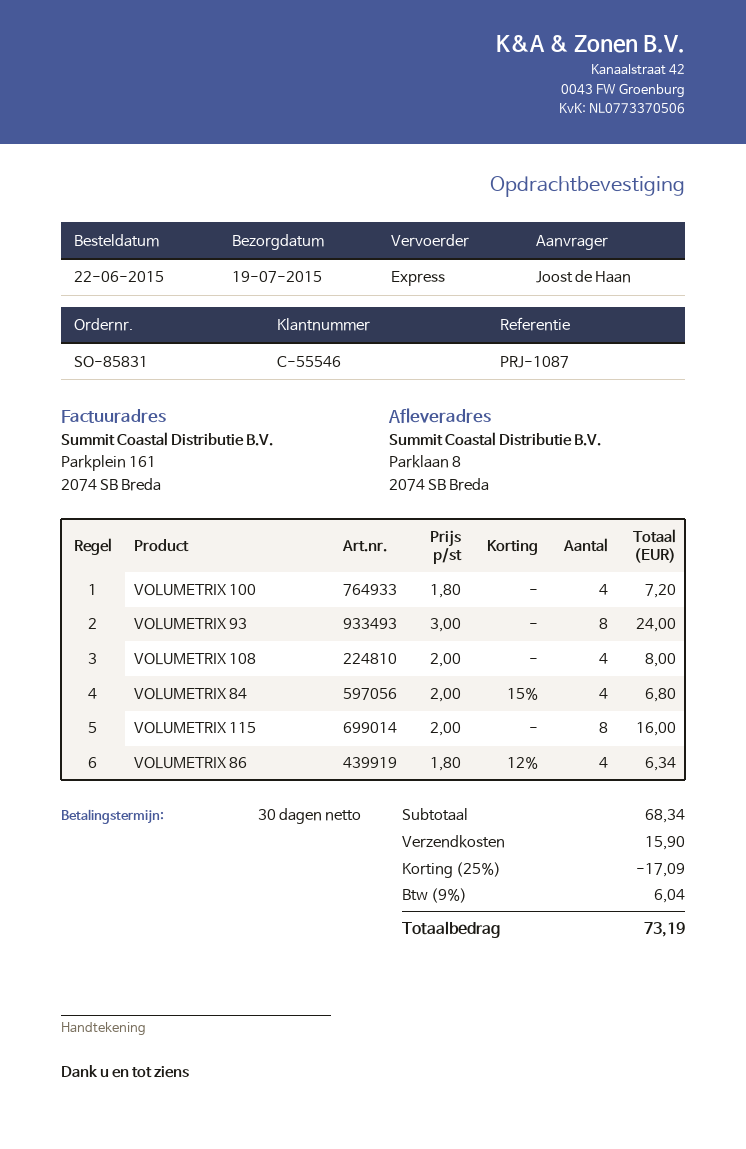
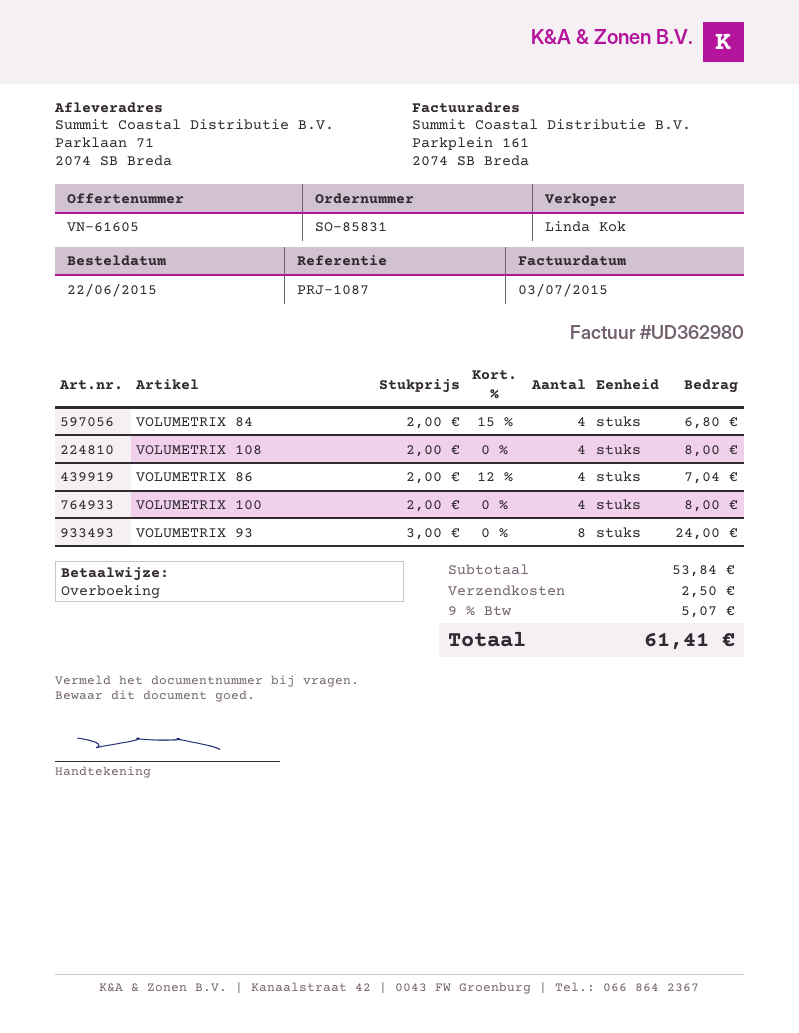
ship to: Parklaan 8, 2074 SB Breda -> Parklaan 71, 2074 SB Breda
VOLUMETRIX 100: 4 x 1.80 = 7.20 -> 4 x 2.00 = 8.00
VOLUMETRIX 115: 8 x 2.00 = 16.00 -> none
VOLUMETRIX 86: 4 x 1.80 - 12% = 6.34 -> 4 x 2.00 - 12% = 7.04
subtotal: 68.34 -> 53.84
discount: 25% = 17.09 -> none
shipping: 15.90 -> 2.50
tax: 9% = 6.04 -> 9% = 5.07
total: 73.19 -> 61.41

::::::::::

_YOUR INSTRUCTIONS:_ All that is wanted is the set of lines from the one with "VOLUMETRIX 86: 4" through the last line of the entries, both included, output exactly.

_REPLY TO THE EXERCISE:_
VOLUMETRIX 86: 4 x 1.80 - 12% = 6.34 -> 4 x 2.00 - 12% = 7.04
subtotal: 68.34 -> 53.84
discount: 25% = 17.09 -> none
shipping: 15.90 -> 2.50
tax: 9% = 6.04 -> 9% = 5.07
total: 73.19 -> 61.41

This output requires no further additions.